Tepco, qui, par le passé, a eu une grande influence dans la façon dont les grands médias ont couvert le débat sur l’énergie nucléaire, a récemment été nationalisée. La manifestation du 29 juin a été couverte par la plupart des grands journaux. Watai Takeharu considère cela comme un nouveau point de départ. “Cela peut néanmoins s’avérer problématique, assure-t-il. Un brusque changement dans la façon de couvrir la question pourrait laisser croire que les médias ont menti au public pendant 18 mois.
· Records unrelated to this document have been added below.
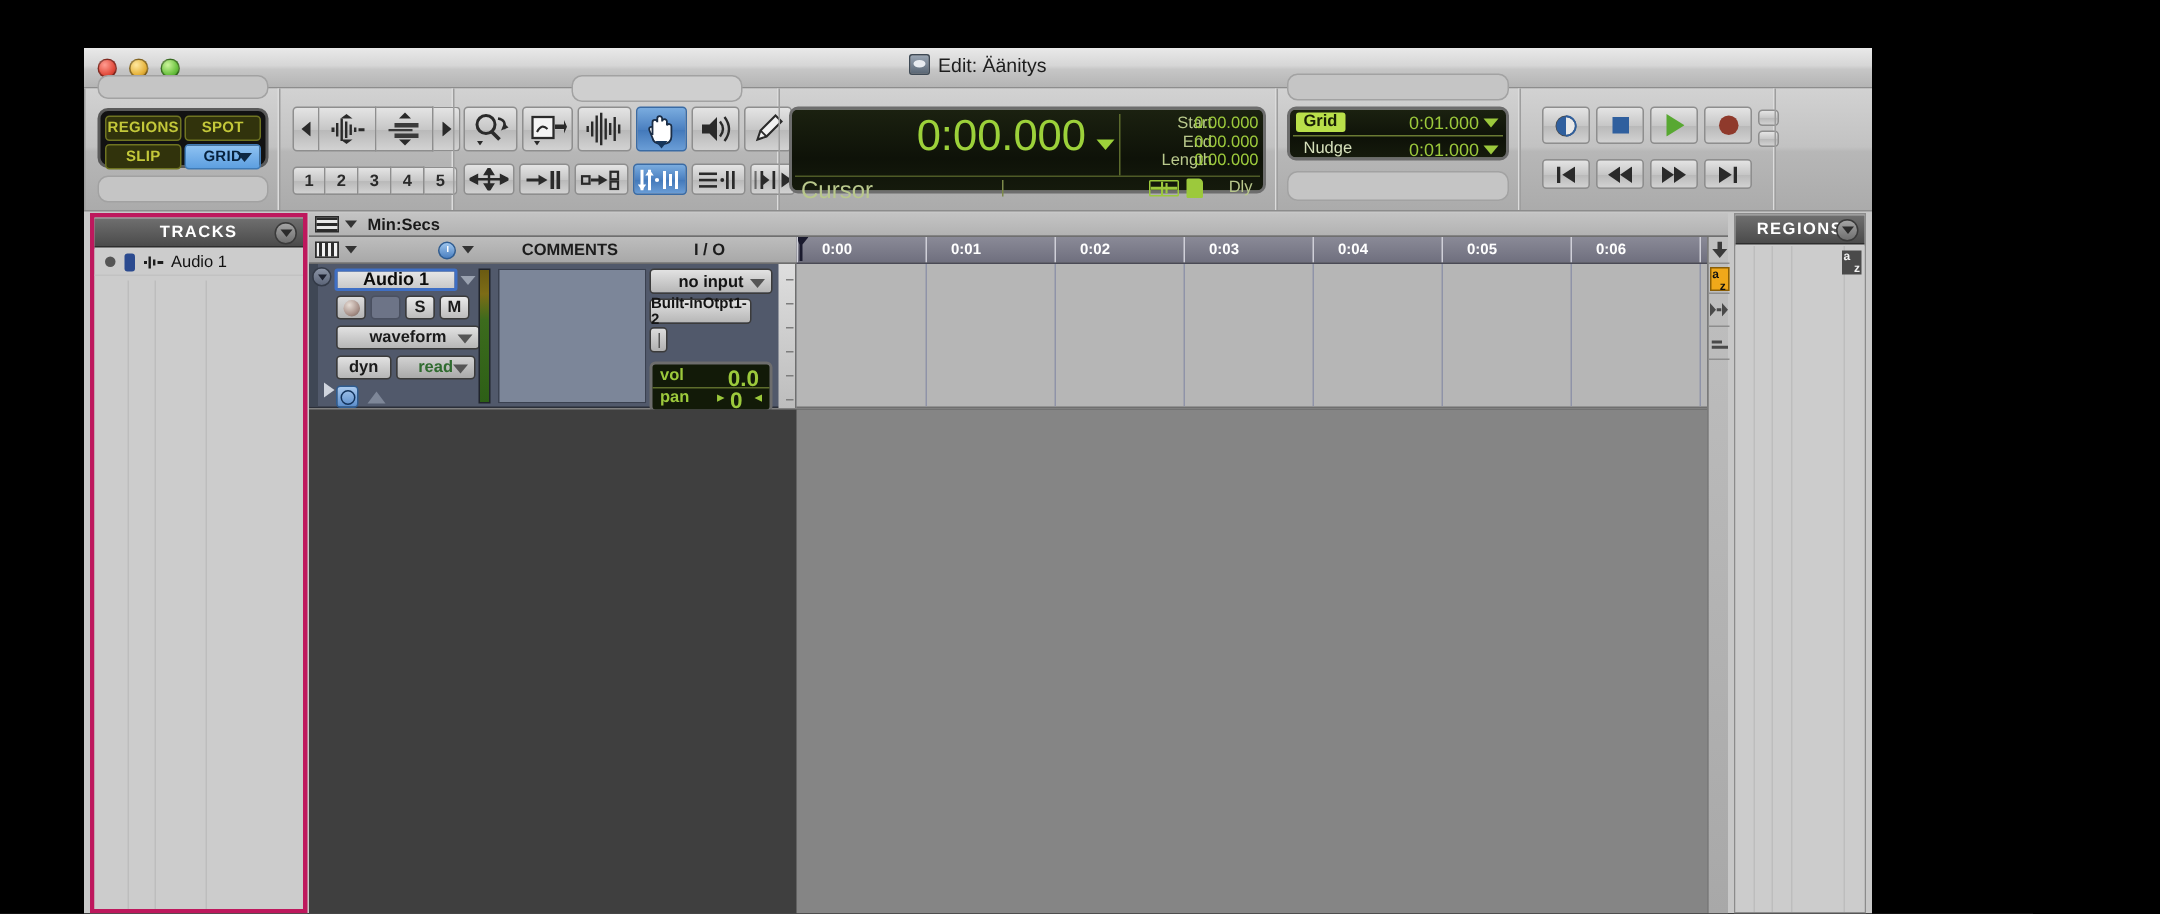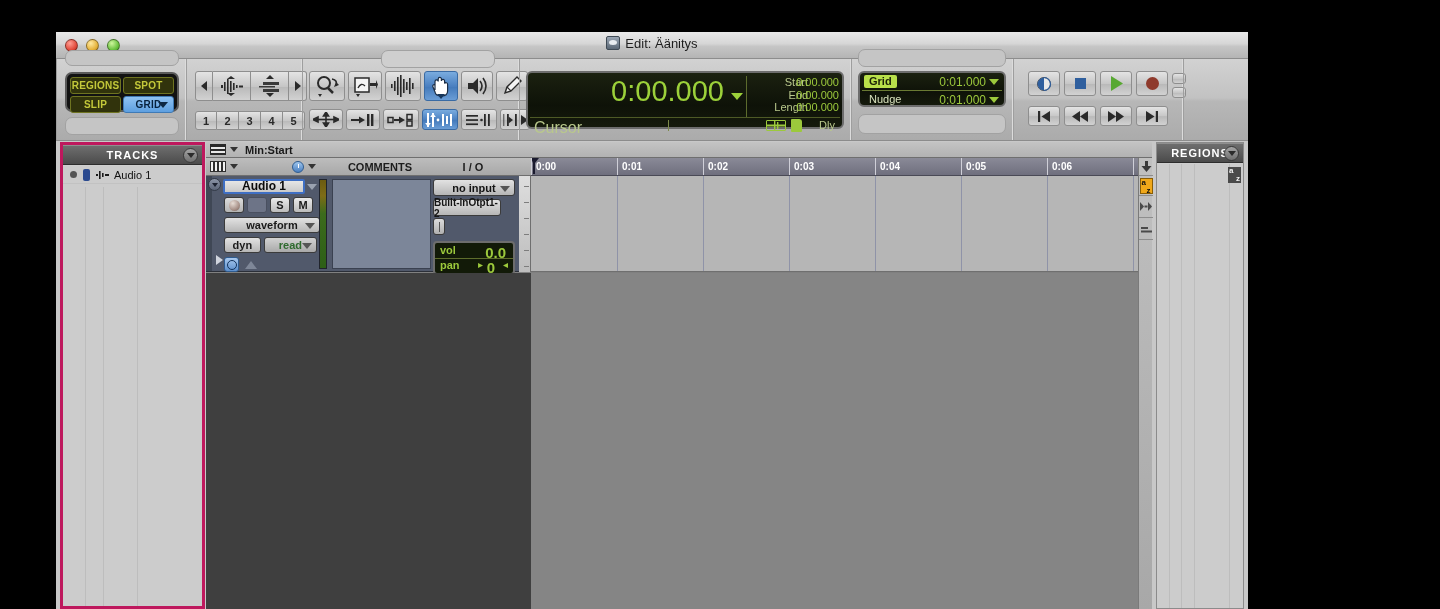--- a/index.html
+++ b/index.html
@@ -163,21 +163,21 @@
   #ch-clock { width:12px; height:12px; border-radius:50%;
      background:linear-gradient(180deg,#9fc6ee,#4a7fc0); border:1px solid #2f5c90;
      position:relative; margin-left:54px; }
   #ch-clock:after{ content:""; position:absolute; left:5px; top:2px; width:1px; height:4px; background:#fff; }
   .ch-lbl { font-size:11px; font-weight:bold; color:#1c1c1c; text-align:center; }
 
   #tl-header { position:absolute; left:325px; right:14px; top:16px; height:18px;
      background:linear-gradient(180deg,#8a8a97,#6f6f7e);
      border-bottom:1px solid #4a4a56; overflow:hidden; }
   .tick { position:absolute; top:0; bottom:0; border-left:1px solid #cfcfd8;
-          color:#fff; font-size:10px; font-weight:bold; padding-left:4px; line-height:18px; }
+          color:#fff; font-size:10px; font-weight:bold; padding-left:16px; line-height:18px; }
   #playhead { position:absolute; left:0; top:0; width:8px; height:14px; }
 
   
   #track-strip { position:absolute; left:0; top:34px; width:325px; height:96px;
      background:#51596b; border-bottom:1px solid #2b2f38; display:flex; }
   #strip-left { width:6px; background:#3f4755; }
   #strip-main { position:relative; width:105px; padding:3px 0 0 2px; }
   #name-row { display:flex; align-items:center; gap:2px; }
   #track-name { width:84px; height:15px; background:linear-gradient(180deg,#e6e6e6,#c9c9c9);
      border:2px solid #3f6fc4; border-radius:2px; text-align:center; font-size:12px;
@@ -638,21 +638,21 @@
           <span>Audio 1</span>
         </div>
       </div>
     </div>
 
     <div id="edit-area">
 
       <div id="ruler-strip">
         <span id="ruler-icon"></span>
         <span class="small-caret"></span>
-        <span id="ruler-name">Min:Start</span>
+        <span id="ruler-name">Min:Secs</span>
       </div>
 
       <div id="col-hdr">
         <span id="ch-grip"></span>
         <span class="small-caret"></span>
         <span id="ch-clock"></span>
         <span class="small-caret"></span>
         <span class="ch-lbl" style="width:100px; margin-left:14px;">COMMENTS</span>
         <span class="ch-lbl" style="width:86px;">I / O</span>
       </div>

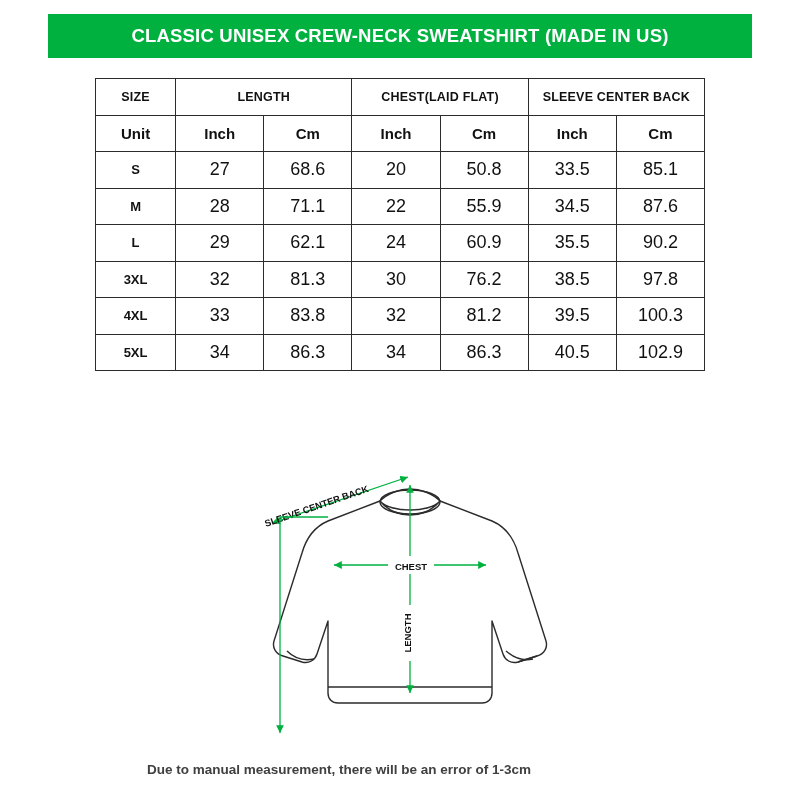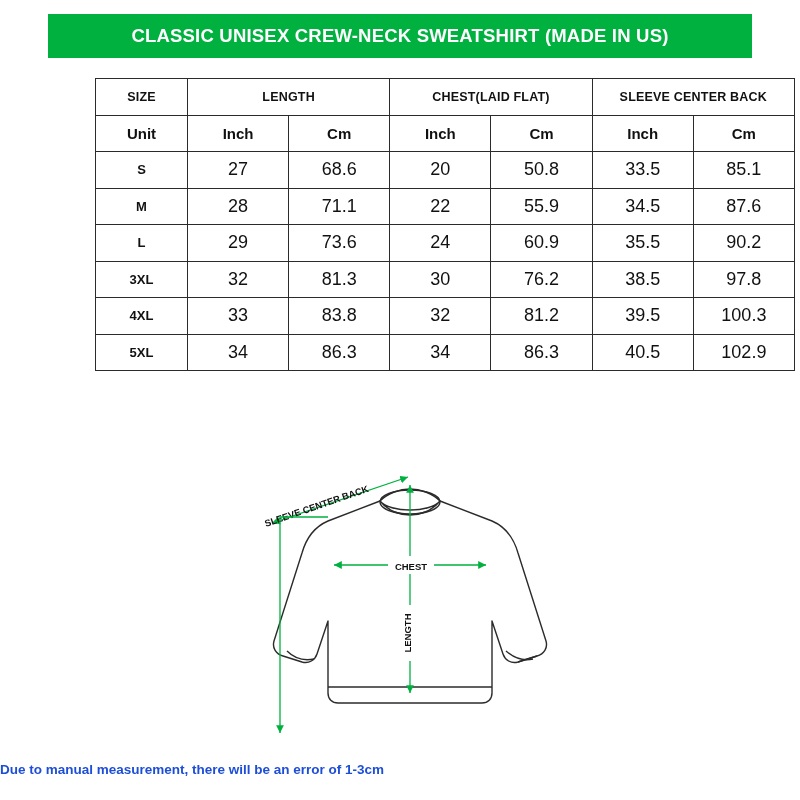--- a/index.html
+++ b/index.html
@@ -28,21 +28,21 @@
     color: #ffffff;
     font-size: 18.5px;
     font-weight: bold;
     letter-spacing: 0.2px;
     text-align: left;
     white-space: nowrap;
   }
   table.size-table {
     position: absolute;
     left: 95px; top: 78px;
-    width: 700px;
+    width: 610px;
     border-collapse: collapse;
     table-layout: fixed;
   }
   table.size-table td, table.size-table th {
     border: 1px solid #2b2b2b;
     text-align: center;
     vertical-align: middle;
     font-size: 13px;
     color: #111111;
     height: 36.5px;
@@ -70,21 +70,22 @@
 
   .diagram {
     position: absolute;
     left: 230px; top: 455px;
     width: 360px; height: 300px;
   }
   .footer-note {
     position: absolute;
     left: 0; top: 762px;
     width: 678px;
-    color: #1d4ed8;
+    text-align: center;
+    color: #404040;
     font-size: 13.5px;
     font-weight: bold;
   }
   .diagram svg { display: block; }
 </style>
 </head>
 <body>
 
 <div class="page">
 
@@ -134,21 +135,21 @@
         <td class="val">28</td>
         <td class="val">71.1</td>
         <td class="val">22</td>
         <td class="val">55.9</td>
         <td class="val">34.5</td>
         <td class="val">87.6</td>
       </tr>
       <tr>
         <td class="size-label">L</td>
         <td class="val">29</td>
-        <td class="val">73.6</td>
+        <td class="val">62.1</td>
         <td class="val">24</td>
         <td class="val">60.9</td>
         <td class="val">35.5</td>
         <td class="val">90.2</td>
       </tr>
       <tr>
         <td class="size-label">3XL</td>
         <td class="val">32</td>
         <td class="val">81.3</td>
         <td class="val">30</td>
Lorsque, au cours des prochaines années, nous verrons une augmentation visible de nombre de cas de cancer et de leucémie, les gens se souviendront de tous les articles lénifiants du passé”.
Voilà pourquoi il se montre modérément optimiste sur l’avenir du journalisme au Japon. “Jusqu’à il y a encore 10 ou 20 ans il était quasiment impossible de diffuser des images ou des informations de façon indépendante. Aujourd’hui, beaucoup de gens disposent de connaissances technologiques pour se passer des principales chaînes de télévision. D’après moi, il y aura un nombre croissant de personnes qui feront la même chose que nous avons faite au cours des mois écoulés. Cependant, le journalisme citoyen n’est pas encore totalement implanté au Japon. De façon évidente, il y a eu un ergain d’activité dans ce domaine après Fukushima et des sites Internet comme OurPlanet-TV ont certainement contribué à cet essor. Mais, en comparaison avec ce qui se passe dans d’autres pays, ce mouvement est encore balbutiant”, conclut Watai Takeharu.